Data Lineage¶
Data lineage is the core abstraction in Nirvana that enables lazy execution, query optimization, and cost tracking.
Overview¶
Data lineage is represented as a directed acyclic graph (DAG) where: - Nodes represent operators (scan, map, filter, join, reduce, rank) - Edges represent data flow between operators - Each node tracks input/output fields and dependencies
LineageNode¶
The LineageNode class (in nirvana/lineage/abstractions.py) is the fundamental building block. It supports asynchronous execution:
class LineageNode(NodeBase):
def __init__(
self,
op_name: str,
op_kwargs: dict,
node_fields: dict,
datasource: pd.DataFrame | None = None,
**kwargs
):
self.operator = op_mapping[op_name](**op_kwargs)
self.node_fields = NodeFields(**node_fields)
self.datasource = datasource
self._left_child = None
self._right_child = None
async def run(self, input: pd.DataFrame | list[pd.DataFrame] | None = None) -> NodeOutput:
# Executes the operator asynchronously and returns NodeOutput
...
Key Components:
- Operator: The actual operation instance (MapOperation, FilterOperation, etc.)
- NodeFields: Tracks input and output fields:
- Child Nodes: Left and right children for binary operations (e.g., join).
Building Lineage¶
When you call semantic operations on a DataFrame, nodes are added to the lineage. LineageMixin manages this process.
class LineageMixin:
def initialize(self):
# Create scan node
node = LineageNode(
op_name="scan",
op_kwargs={"source": "dataframe", "output_columns": self.columns},
node_fields={"left_input_fields": [], "right_input_fields": [], "output_fields": self.columns},
datasource=self._data
)
self.leaf_node = node
def add_operator(self, op_name: str, op_kwargs: dict, data_kwargs: dict, **kwargs):
node = LineageNode(op_name, op_kwargs=op_kwargs, node_fields=data_kwargs)
if op_name == "join":
node.set_left_child(self.leaf_node)
node.set_right_child(kwargs["other"].leaf_node)
else:
node.set_left_child(self.leaf_node)
self.leaf_node = node
Execution Model¶
Execution follows a post-order traversal of the lineage graph, and it is asynchronous:
async def execute_node(node: LineageNode) -> tuple[pd.DataFrame, float]:
if node.left_child:
left_node_output, cost_from_left_subtree = await execute_node(node.left_child)
if node.right_child:
right_node_output, cost_from_right_subtree = await execute_node(node.right_child)
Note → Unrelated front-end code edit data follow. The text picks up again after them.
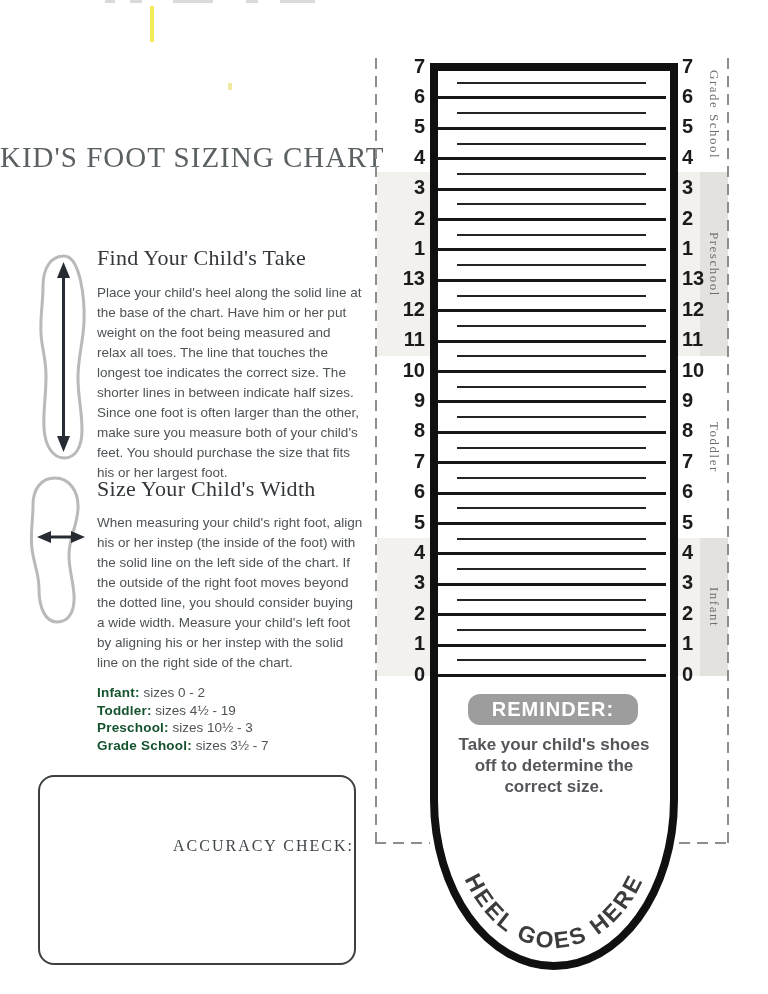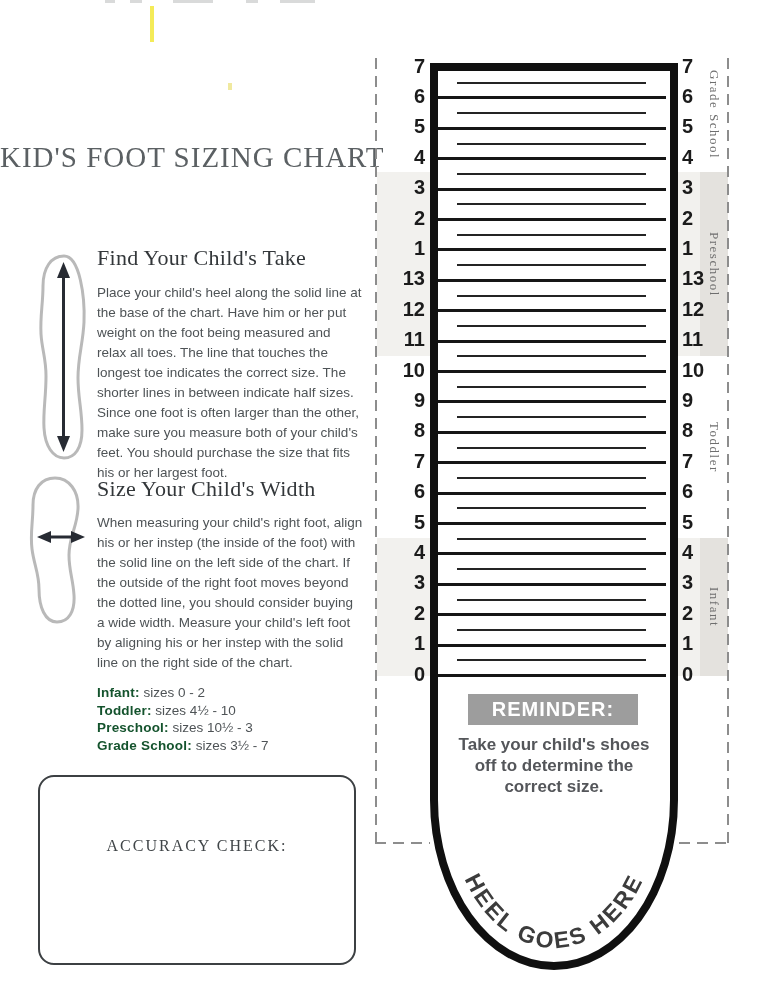"sizes 4½ - 10" span { text: 10 -> 19 }
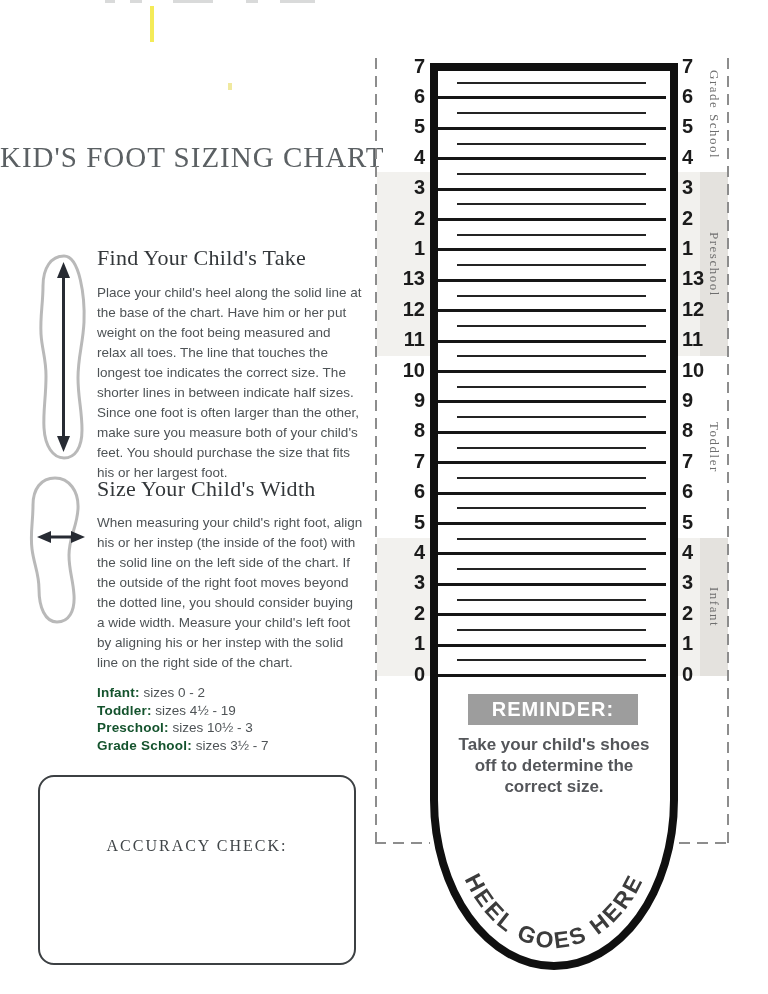"REMINDER:" .reminder-badge { border-radius: 0 -> 12px }
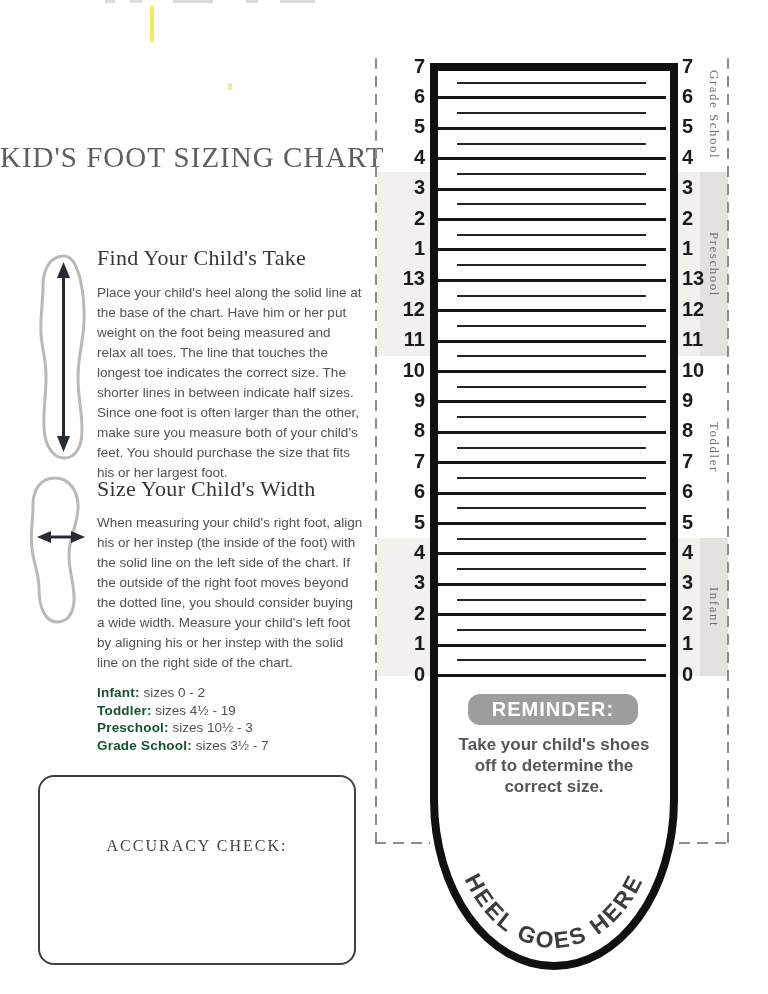"ACCURACY CHECK:" .accuracy-title { text-align: center -> right }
if node.op_name == "scan":
node_output = await node.run()
# ...
elif node.op_name == "join":
node_output = await node.run([left_node_output, right_node_output])
# ...
else:
node_output = await node.run(left_node_output)
# ...
return node_output.output, accumulated_cost
Execution Flow:
- Scan: Returns the datasource DataFrame.
- Unary Operations (map, filter, reduce, rank): Execute on left child output.
- Binary Operations (join): Execute on both children's outputs.
Node Execution¶
Each LineageNode has a run() method that:
- Executes the operator's
execute()method asynchronously. - Collates the results into a DataFrame.
- Returns a
NodeOutputwith the result, cost, and metadata.
async def run(self, input: pd.DataFrame | list[pd.DataFrame] | None = None) -> NodeOutput:
if self.op_name == "scan":
op_outputs = await self.operator.execute(input_data=self.datasource)
return NodeOutput(output=op_outputs.output, cost=op_outputs.cost)
elif self.op_name == "join":
op_outputs = await self.operator.execute(left_data=input[0], right_data=input[1])
# Handle join logic
return NodeOutput(output=output, cost=op_outputs.cost)
# ... other operators